*Records for the exercise*.
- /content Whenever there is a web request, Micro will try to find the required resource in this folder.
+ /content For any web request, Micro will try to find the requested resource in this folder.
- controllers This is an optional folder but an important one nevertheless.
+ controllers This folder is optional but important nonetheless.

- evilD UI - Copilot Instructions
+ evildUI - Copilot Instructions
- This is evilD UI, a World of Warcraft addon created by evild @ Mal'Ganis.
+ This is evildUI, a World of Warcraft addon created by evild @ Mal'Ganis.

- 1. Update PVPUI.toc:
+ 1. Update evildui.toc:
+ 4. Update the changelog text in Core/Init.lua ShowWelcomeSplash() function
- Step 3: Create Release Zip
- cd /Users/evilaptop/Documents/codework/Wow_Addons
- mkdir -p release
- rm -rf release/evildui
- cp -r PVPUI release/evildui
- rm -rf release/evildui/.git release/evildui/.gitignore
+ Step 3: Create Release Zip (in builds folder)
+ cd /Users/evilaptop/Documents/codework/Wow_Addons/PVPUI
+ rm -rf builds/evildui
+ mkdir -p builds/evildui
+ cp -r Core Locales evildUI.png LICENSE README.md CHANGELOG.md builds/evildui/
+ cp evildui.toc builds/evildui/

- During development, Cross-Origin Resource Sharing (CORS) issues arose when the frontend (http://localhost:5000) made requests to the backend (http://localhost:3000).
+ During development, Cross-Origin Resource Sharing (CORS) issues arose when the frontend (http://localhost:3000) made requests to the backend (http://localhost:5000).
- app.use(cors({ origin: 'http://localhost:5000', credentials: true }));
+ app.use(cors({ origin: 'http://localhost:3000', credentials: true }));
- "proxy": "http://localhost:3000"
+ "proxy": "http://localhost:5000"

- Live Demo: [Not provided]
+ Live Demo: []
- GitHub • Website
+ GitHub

*About this task*. What you should do is return the records above exactly, leaving nothing out.

*Response to this exercise*.
- /content Whenever there is a web request, Micro will try to find the required resource in this folder.
+ /content For any web request, Micro will try to find the requested resource in this folder.
- controllers This is an optional folder but an important one nevertheless.
+ controllers This folder is optional but important nonetheless.

- evilD UI - Copilot Instructions
+ evildUI - Copilot Instructions
- This is evilD UI, a World of Warcraft addon created by evild @ Mal'Ganis.
+ This is evildUI, a World of Warcraft addon created by evild @ Mal'Ganis.

- 1. Update PVPUI.toc:
+ 1. Update evildui.toc:
+ 4. Update the changelog text in Core/Init.lua ShowWelcomeSplash() function
- Step 3: Create Release Zip
- cd /Users/evilaptop/Documents/codework/Wow_Addons
- mkdir -p release
- rm -rf release/evildui
- cp -r PVPUI release/evildui
- rm -rf release/evildui/.git release/evildui/.gitignore
+ Step 3: Create Release Zip (in builds folder)
+ cd /Users/evilaptop/Documents/codework/Wow_Addons/PVPUI
+ rm -rf builds/evildui
+ mkdir -p builds/evildui
+ cp -r Core Locales evildUI.png LICENSE README.md CHANGELOG.md builds/evildui/
+ cp evildui.toc builds/evildui/

- During development, Cross-Origin Resource Sharing (CORS) issues arose when the frontend (http://localhost:5000) made requests to the backend (http://localhost:3000).
+ During development, Cross-Origin Resource Sharing (CORS) issues arose when the frontend (http://localhost:3000) made requests to the backend (http://localhost:5000).
- app.use(cors({ origin: 'http://localhost:5000', credentials: true }));
+ app.use(cors({ origin: 'http://localhost:3000', credentials: true }));
- "proxy": "http://localhost:3000"
+ "proxy": "http://localhost:5000"

- Live Demo: [Not provided]
+ Live Demo: []
- GitHub • Website
+ GitHub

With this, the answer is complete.